_Exercise description_:
The output should consist solely of the line containing "(950, 366) none" and all lines after it through the final line of the entries below, reproduced exactly.

------------------------------------------------------------

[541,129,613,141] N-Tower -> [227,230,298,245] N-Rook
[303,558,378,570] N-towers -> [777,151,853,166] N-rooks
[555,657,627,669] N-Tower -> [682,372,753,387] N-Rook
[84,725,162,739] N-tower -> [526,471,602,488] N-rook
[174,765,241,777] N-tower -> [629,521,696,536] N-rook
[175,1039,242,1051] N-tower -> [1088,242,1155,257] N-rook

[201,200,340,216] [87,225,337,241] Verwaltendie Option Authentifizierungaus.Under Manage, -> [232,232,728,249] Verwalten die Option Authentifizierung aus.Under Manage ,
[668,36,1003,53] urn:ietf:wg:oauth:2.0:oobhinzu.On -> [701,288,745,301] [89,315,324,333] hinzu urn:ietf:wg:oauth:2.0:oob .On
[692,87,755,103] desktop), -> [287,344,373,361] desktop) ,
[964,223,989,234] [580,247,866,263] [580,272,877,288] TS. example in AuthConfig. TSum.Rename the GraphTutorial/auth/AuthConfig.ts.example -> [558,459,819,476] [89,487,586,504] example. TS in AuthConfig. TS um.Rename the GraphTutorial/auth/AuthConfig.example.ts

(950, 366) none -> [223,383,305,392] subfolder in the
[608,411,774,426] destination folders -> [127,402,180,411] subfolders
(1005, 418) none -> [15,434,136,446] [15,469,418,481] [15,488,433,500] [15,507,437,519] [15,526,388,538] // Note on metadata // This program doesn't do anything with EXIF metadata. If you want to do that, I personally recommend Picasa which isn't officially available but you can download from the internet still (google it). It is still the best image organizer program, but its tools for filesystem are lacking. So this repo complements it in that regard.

------------------------------------------------------------

_Output of the exercise_:
(950, 366) none -> [223,383,305,392] subfolder in the
[608,411,774,426] destination folders -> [127,402,180,411] subfolders
(1005, 418) none -> [15,434,136,446] [15,469,418,481] [15,488,433,500] [15,507,437,519] [15,526,388,538] // Note on metadata // This program doesn't do anything with EXIF metadata. If you want to do that, I personally recommend Picasa which isn't officially available but you can download from the internet still (google it). It is still the best image organizer program, but its tools for filesystem are lacking. So this repo complements it in that regard.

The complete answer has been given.